ターン6-2 真実を語る彼女と恋する勇者の覚醒


『君が知る事になる事実』と言い始めた、その光の魂の存在は名を『ユウマ』と名乗った。


『数十年前。この地にイリアス。つまり、あずさの父は当時12歳だった弟子のマクスウェルを連れて現代のこの世界に別の世界から異世界転移を果たした』


――なんだこの不思議な雲だらけの世界は? さっきの。石の身体から魂を抜き取られた現象は何だ?

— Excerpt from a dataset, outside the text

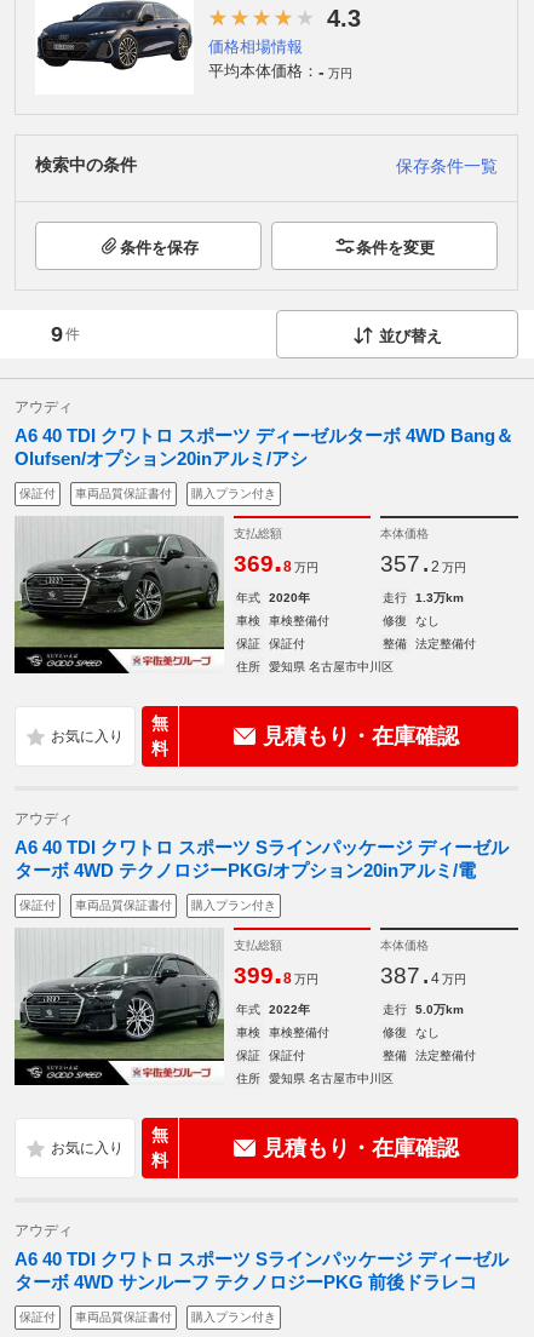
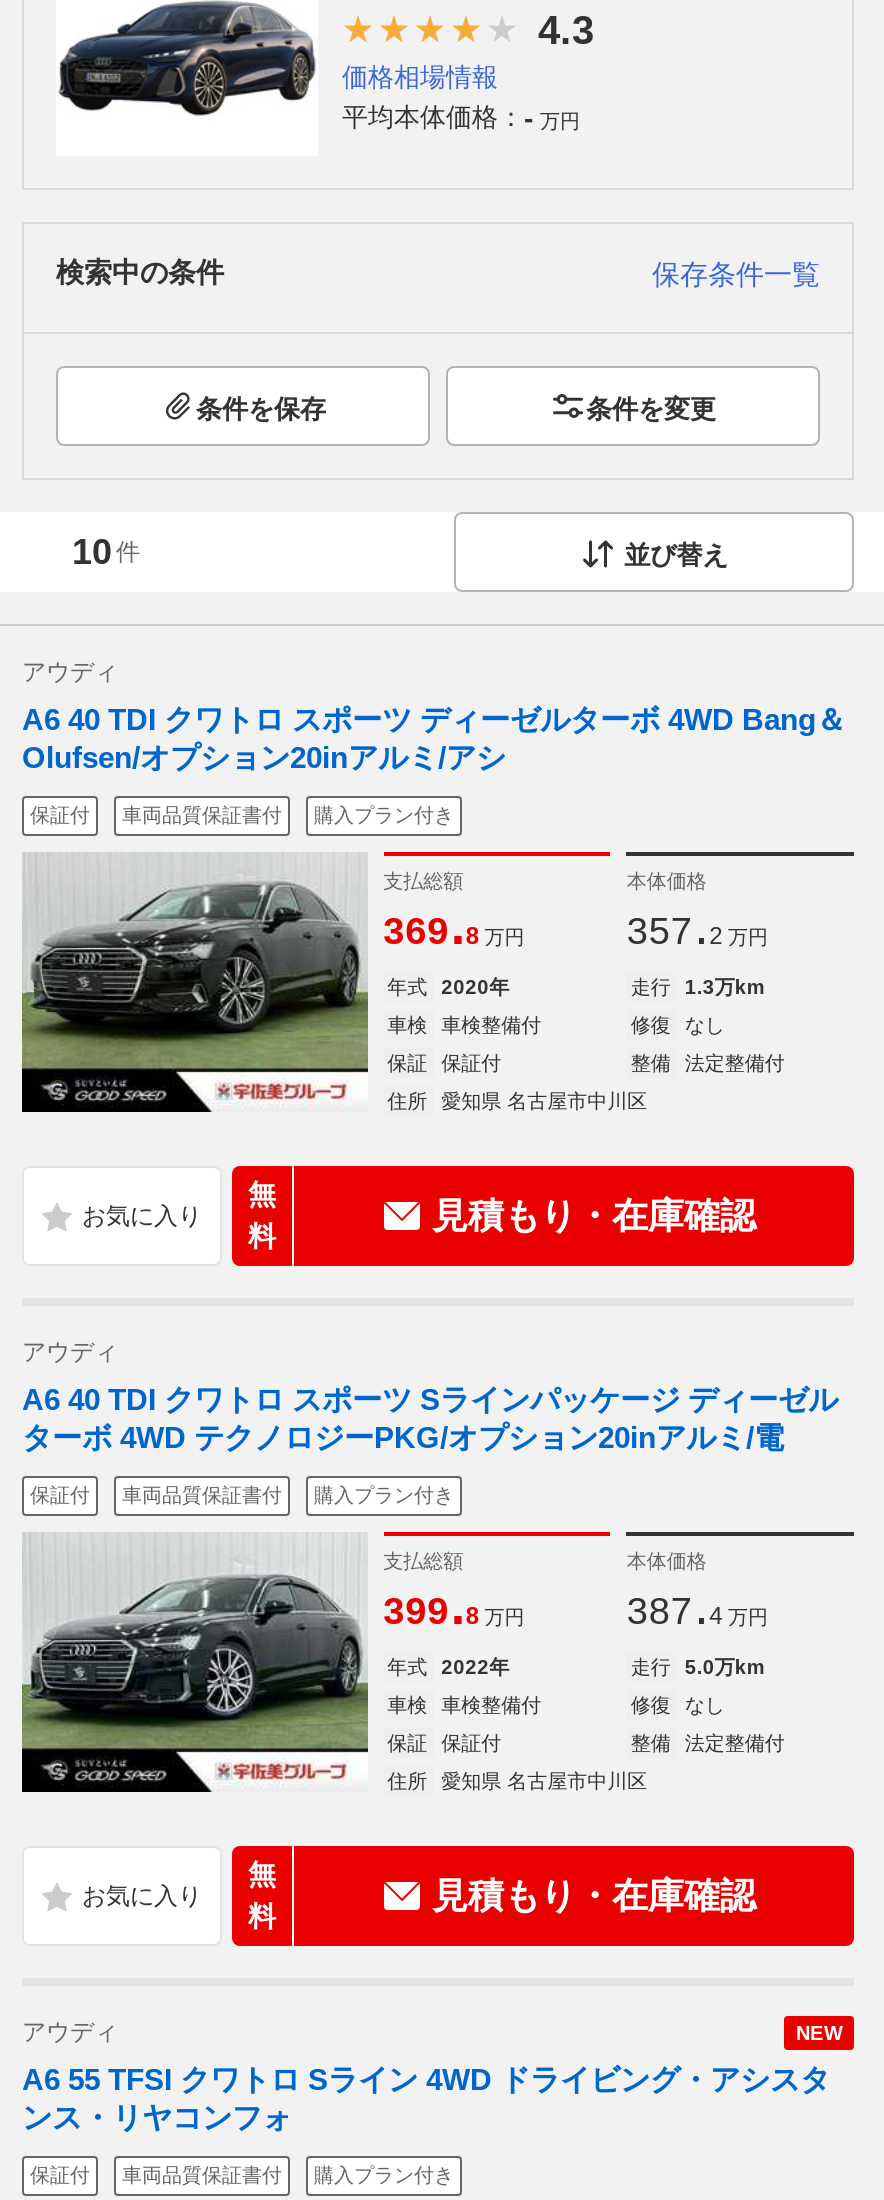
[51,322,80,346] 9 件 -> [72,532,140,572] 10 件
none -> [796,2022,842,2044] NEW
[15,1249,509,1292] A6 40 TDI クワトロ スポーツ Sラインパッケージ ディーゼル | ターボ 4WD サンルーフ テクノロジーPKG 前後ドラレコ -> [22,2062,830,2134] A6 55 TFSI クワトロ Sライン 4WD ドライビング・アシスタ | ンス・リヤコンフォ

 ユウマに導かれるように、眩い天が照らす雲だけの世界で、ぽつんとひとりで地に立つ自分はというと。


「この世界に異世界転移とは?」

『文字通りの出来事が起きたという事だ。理解について行けていないようだな』

「そうだと言いたいところだ」


――正直。石になった自分が意識があるっていう時点でおかしいことだけど。


『ならば、そちらに聞く価値のある話をしよう。君が愛して止まない大切な人の居場所』


 そのユウマの言葉が俺の頭の中にある導火線に火をつける。


「教えろ、あずさは今どこにいるんだ!」

『私はその少女を連れ去った犯人ではない。ひとまず落ち着きなさい少年。いや、もう1人の俺……』

「は、え……?」

『無理に相づちを打たなくてもいい。君の知りたいことは全て揃う。もう1度だけ頼む。この私の話を最後まで静かに聞いてはくれないだろうか……?』

「…………」


――尺稼ぎされているみたいだと思われたくもないし。ユウマの話を大人しく聞いてやろうか。


『話を続けよう』


 ユウマの言葉で合図になり、彼は再度自分が話す『君が知る事になる事実』について話し始めた。


『異世界転移に成功したイリアスは現代の世界文明に大きく感銘を受けることになった』


 イリアスという、勇者の付き人であった大賢者は遊びを通じて、この異世界に魔法の概念を輸入するという試みに動いた。

 その際に彼はどのような遊びを通じて世に広めることが出来るのかと模索したという。


『そしてイリアスはあるコンテンツと出会いを果たす』


 現代世界の数多ある遊びの中で、イリアスが選んだのはトレーディングカードゲームだった。


『その1枚の小さな紙の玩具に新しい着想を得たイリアスは会社を新秋葉原となる地に設立し。名をマジックインダストリーズと名付け。そして小さなテナントオフィスビルの屋上に看板を立てて活動を始めることに』


 その会社の目的は、イリアスの理想とする。


『遊びを通じて魔法の力を体感し。その楽しさを世に発信する事が目的だったんだ』


――つまり、娯楽目的で異世界の魔法を広めていきたかったのか。いい話だ。 


 俺の手元にあるマジックマスターズのカードは、イリアスが掲げる理想の為に作り出されたという事になる。


『現にマジックマスターズで使用されているカードは好調な売れ行きを示すとおり。世に限定的ながらも。魔法の力が行使できる場が設けられている状態にまで発展してきている』


――つまり、イリアスの願いは叶った。いいじゃないか。